**What you will do**
Copy nothing but the lines below running from the line containing "- git clone" through the line containing "1.切换到pom.xml文件所在目录，否则会报错：No plugin found", both end lines included.

**Material shown**
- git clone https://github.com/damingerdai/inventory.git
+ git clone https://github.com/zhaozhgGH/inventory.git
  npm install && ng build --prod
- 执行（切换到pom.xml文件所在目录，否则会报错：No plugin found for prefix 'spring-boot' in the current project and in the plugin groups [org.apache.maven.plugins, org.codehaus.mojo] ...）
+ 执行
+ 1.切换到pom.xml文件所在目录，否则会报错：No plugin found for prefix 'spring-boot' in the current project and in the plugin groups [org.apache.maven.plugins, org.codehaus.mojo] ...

---

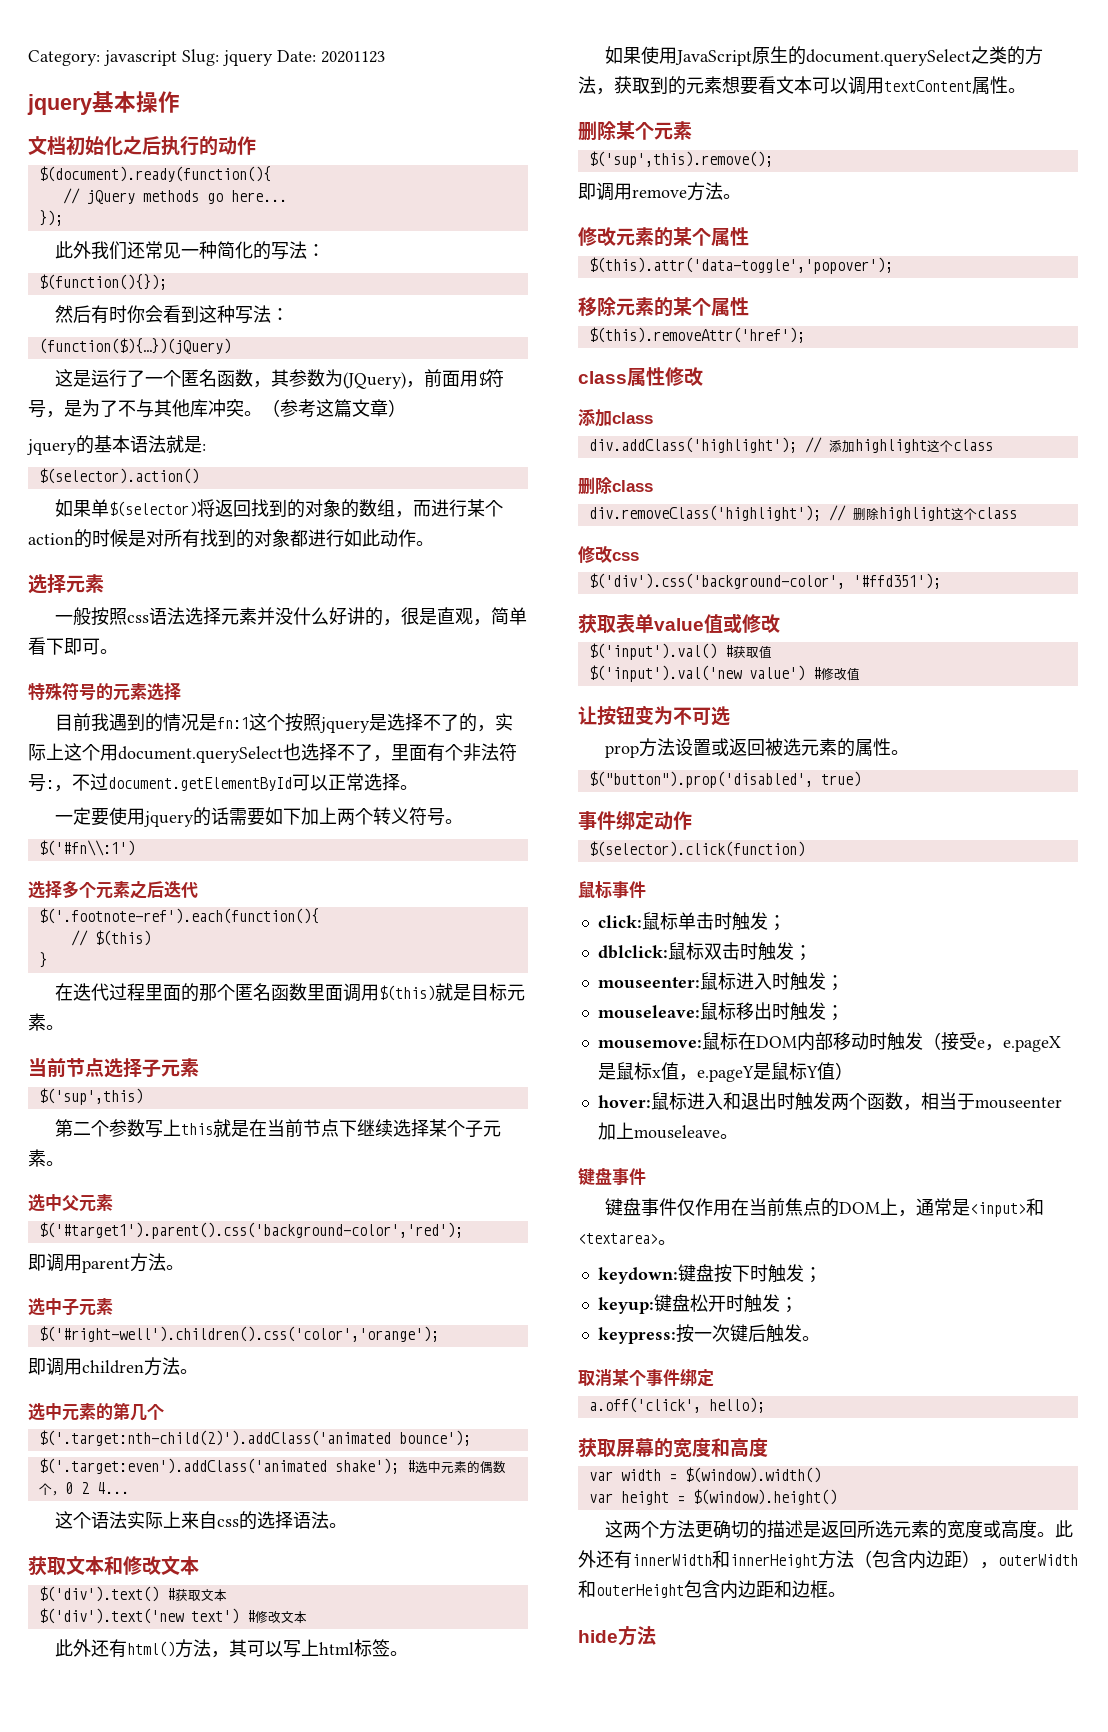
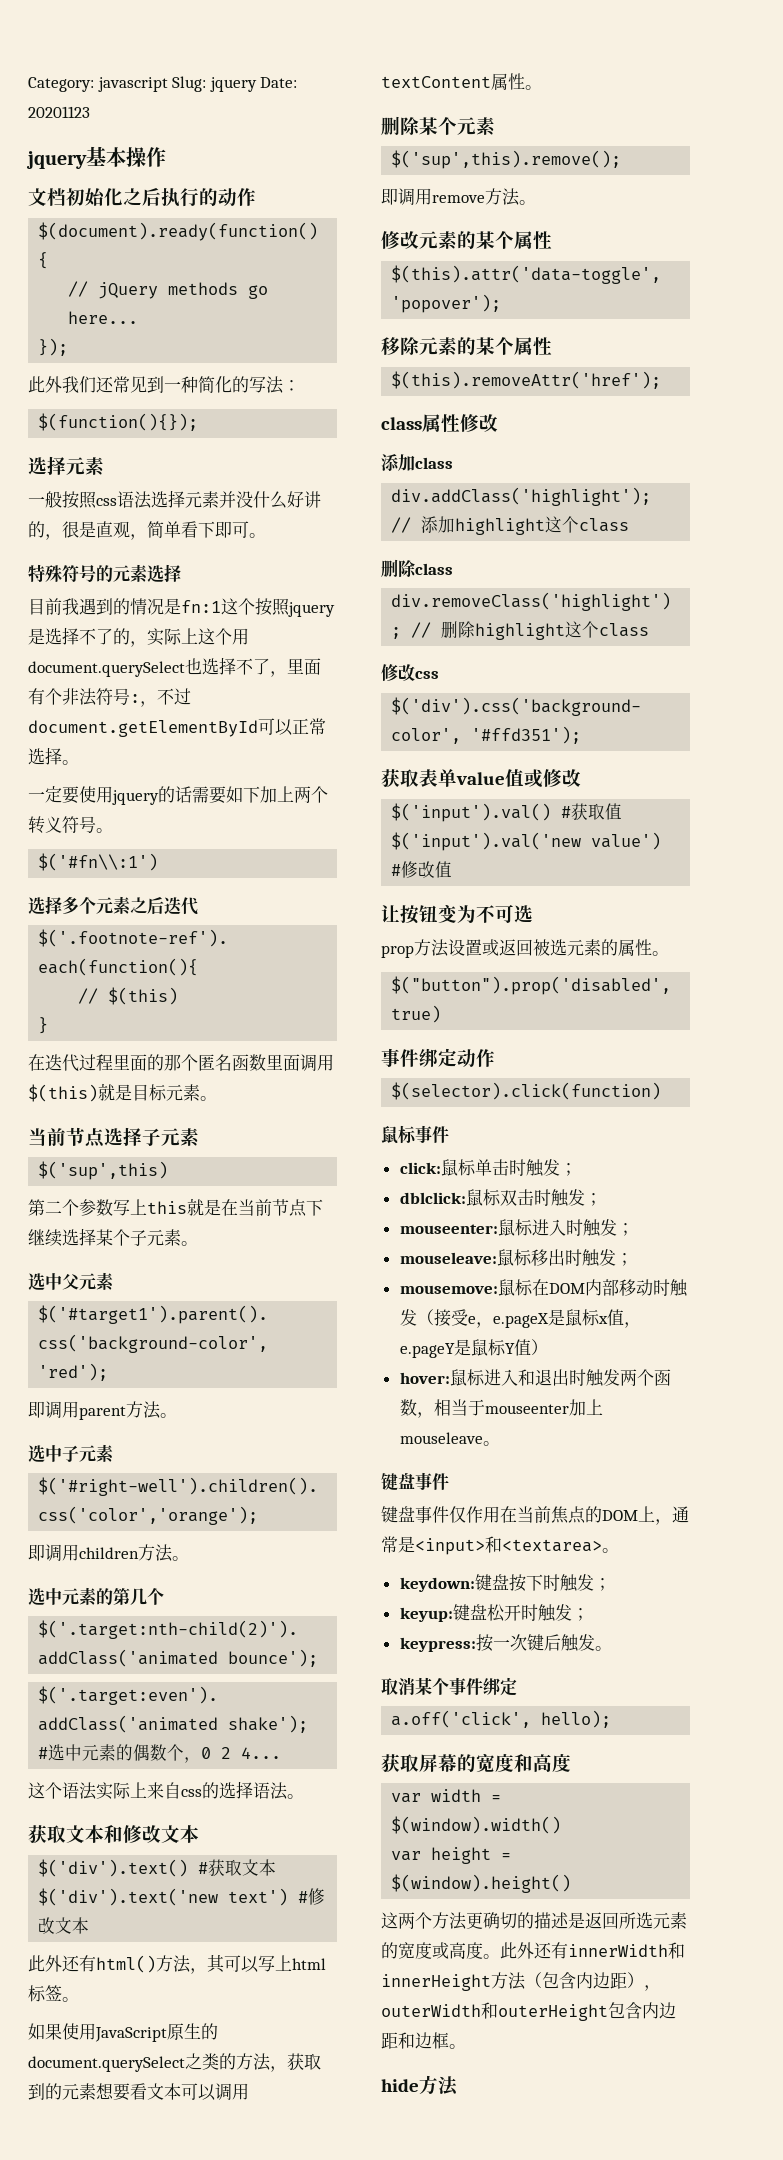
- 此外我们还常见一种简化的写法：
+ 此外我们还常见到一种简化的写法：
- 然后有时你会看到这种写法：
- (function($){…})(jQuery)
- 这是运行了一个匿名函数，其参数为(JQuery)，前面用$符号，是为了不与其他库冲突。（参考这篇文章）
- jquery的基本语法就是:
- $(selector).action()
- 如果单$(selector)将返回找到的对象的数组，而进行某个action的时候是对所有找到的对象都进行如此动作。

**Task output**
- git clone https://github.com/damingerdai/inventory.git
+ git clone https://github.com/zhaozhgGH/inventory.git
  npm install && ng build --prod
- 执行（切换到pom.xml文件所在目录，否则会报错：No plugin found for prefix 'spring-boot' in the current project and in the plugin groups [org.apache.maven.plugins, org.codehaus.mojo] ...）
+ 执行
+ 1.切换到pom.xml文件所在目录，否则会报错：No plugin found for prefix 'spring-boot' in the current project and in the plugin groups [org.apache.maven.plugins, org.codehaus.mojo] ...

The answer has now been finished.